For immediate release: May 13, 2011

CONTACTS:

Jeannie Economos, Farmworker Association of Florida, 407-886-5151

Tracey Brieger, Californians for Pesticide Reform, 415-215-5473

Teresa DeAnda, El Comité para el Bienestar de Earlimart, 661-304-4080

NEWS RELEASE

Pesticide Companies Threaten the Health

of Rural Communities

Farmworker and rural Latino/a organizations submit preliminary analysis to US EPA on injustices caused by Arysta LifeScience’s cancer-causing methyl iodide

EARLIMART, CA; APOPKA, FL— As the US EPA’s comment period on strawberry pesticide methyl iodide closes, over 40 farmworker, Latino, and environmental justice organizations have submitted comments calling for common sense rules on the use of toxic pesticides that embody environmental justice, not undue corporate influence. With farmworkers and low-income rural communities of color on the frontlines of exposure to methyl iodide – a known carcinogen and neurotoxin – and the hundreds of millions of pounds of other hazardous pesticides used every year across the country, the organizations call on EPA Administrator Lisa Jackson to protect their communities by banning methyl iodide.

      “It’s farmworkers like me who become sick,” said Jose Hidalgo, a California farmworker. “As a strawberry picker, I have worked near many pesticide applications. First we smell the pesticides. Then our eyes burn, our noses run and our throats hurt.  I’m against using methyl iodide because it’s already too dangerous in the fields, we don’t need new, even more dangerous, toxins.”

Environmental justice organizations and allies working across the country for green, fair and safe economic development and social policy urge the EPA in their letter to suspend and cancel all registrations of methyl iodide in the United States, noting that the science on methyl iodide’s extreme toxicity is clear and indisputable. Methyl iodide causes cancer, late term miscarriages and is a water contaminant.

      “Farmworkers work very hard to put food on our tables and they deserve a healthy working environment. When farmworkers are exposed to toxic pesticides that can cause cancer and other illnesses, they are bearing the brunt of a dysfunctional agricultural system that prioritizes the interests of corporations over human health and the environment,” said Lariza Garzon of the National Farm Worker Ministry. “We urge the EPA to cancel the use of methyl iodide in the fields of our country to protect the health of our farm workers, their families and other members of their communities.  Our national food security depends on the health of the workers that pick our food. We hope that the EPA will do the right thing.”

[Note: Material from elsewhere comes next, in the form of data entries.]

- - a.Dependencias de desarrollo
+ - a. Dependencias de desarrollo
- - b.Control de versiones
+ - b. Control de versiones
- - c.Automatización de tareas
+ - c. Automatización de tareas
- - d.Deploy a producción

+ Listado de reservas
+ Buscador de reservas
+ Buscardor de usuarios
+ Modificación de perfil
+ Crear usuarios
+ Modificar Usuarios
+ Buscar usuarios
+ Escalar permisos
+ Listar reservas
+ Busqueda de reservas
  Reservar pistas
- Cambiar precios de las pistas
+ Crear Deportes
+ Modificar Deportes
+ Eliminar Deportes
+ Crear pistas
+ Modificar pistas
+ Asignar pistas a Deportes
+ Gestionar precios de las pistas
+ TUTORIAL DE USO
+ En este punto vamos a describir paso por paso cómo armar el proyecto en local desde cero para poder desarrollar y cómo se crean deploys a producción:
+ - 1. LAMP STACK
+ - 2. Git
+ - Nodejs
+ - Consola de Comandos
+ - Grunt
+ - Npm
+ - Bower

      The organizations are also submitting a short report analyzing the environmental justice implications and questions related to the use of this chemical, manufactured by Arysta Lifescience, the largest privately held agrochemical company in the world.

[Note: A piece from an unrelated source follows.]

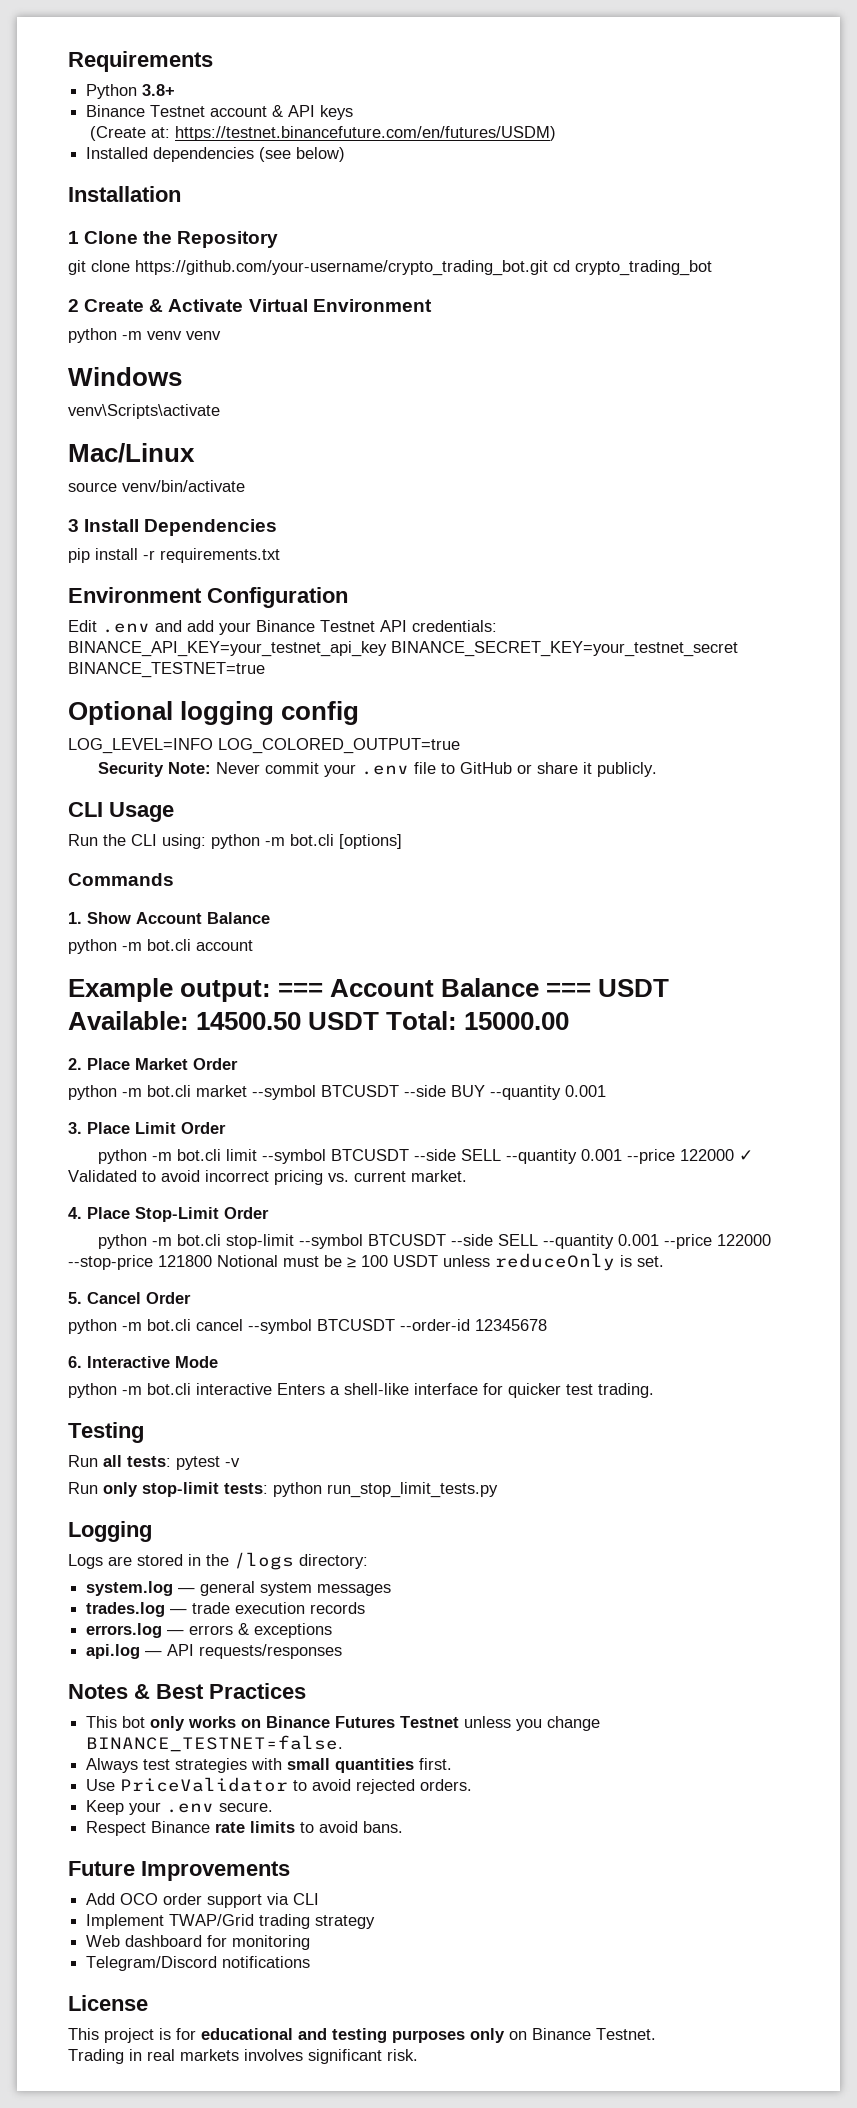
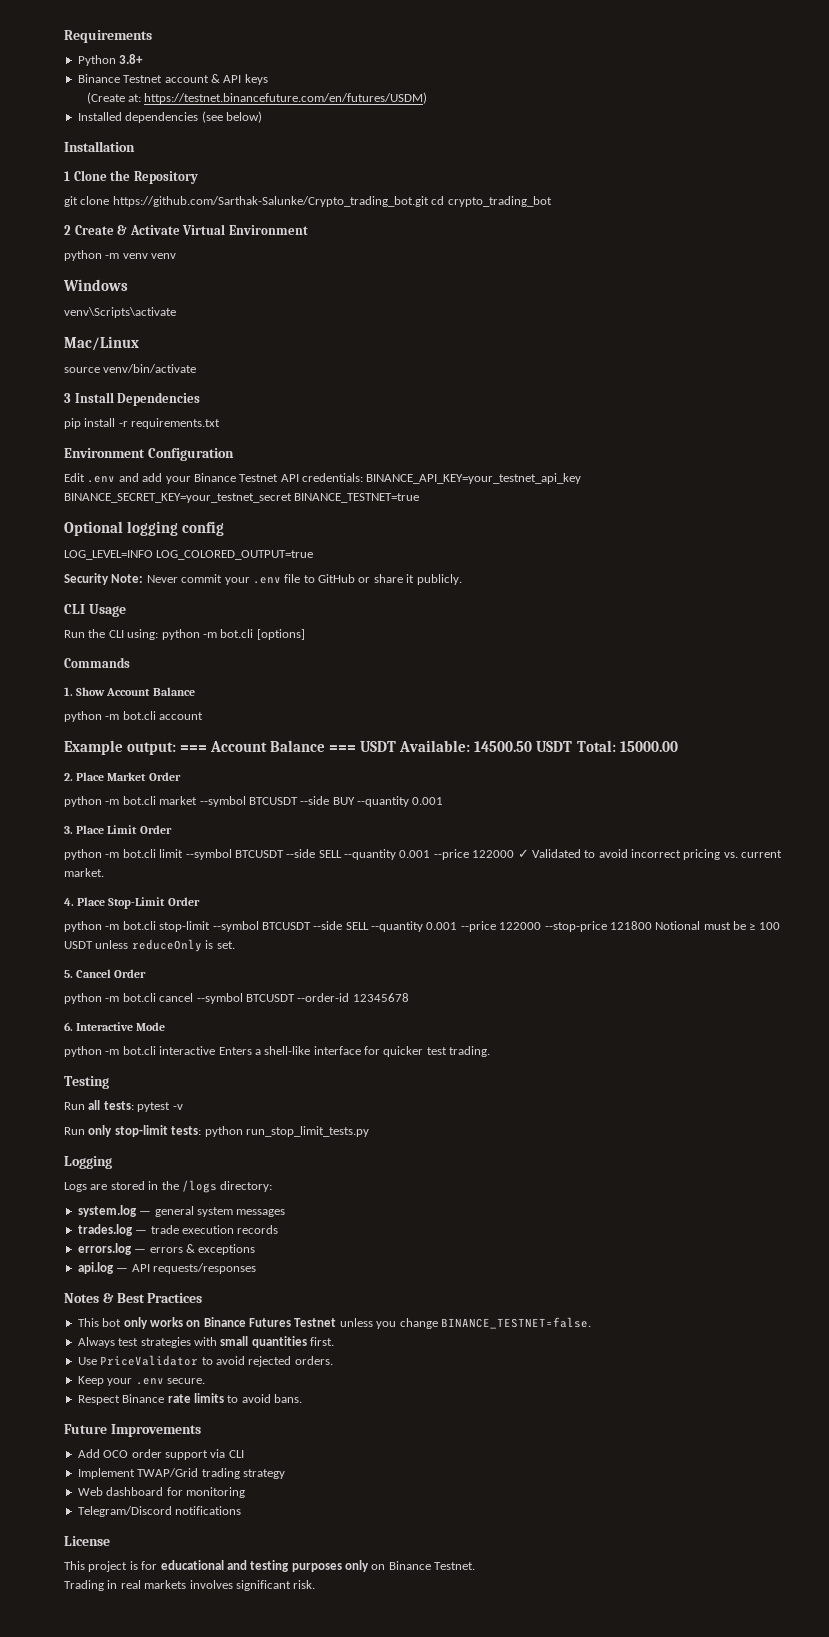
- git clone https://github.com/your-username/crypto_trading_bot.git cd crypto_trading_bot
+ git clone https://github.com/Sarthak-Salunke/Crypto_trading_bot.git cd crypto_trading_bot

      “Methyl iodide will boost Arysta’s $1.2 billion in annual revenues while farmworker families who make less than $15,000 a year and have no health care coverage will suffer the consequences. Will Arysta be there to help when our communities get cancer and we lose our babies?” asked Teresa DeAnda, President of El Comité para el Bienestar de Earlimart, a community group in rural California. “Methyl iodide is all risk for us and all benefit for Arysta.”

      This preliminary analysis, based on personal interviews and scenarios that use methyl bromide use as a proxy for methyl iodide use, points to the likelihood that rural communities, and lower–income Latino/a rural communities and farmworkers in particular, will face highest exposures to this chemical. Recent research confirms that farmworker communities already face health harms from exposure to pesticides, as documented in a recent study published in Environmental Health Perspectives last month showing lower IQs among children who whose mothers were exposed to certain pesticides while they were still in the womb.[1]

      “EPA says that they’re committed to environmental justice. A crucial step in the Agency’s commitment to farmworkers is for Lisa Jackson to cancel methyl iodide immediately,” said Virginia Ruiz, Senior Attorney at Farmworker Justice. “We expect EPA to take strong steps to protect farmworker communities from methyl iodide and all other pesticides.”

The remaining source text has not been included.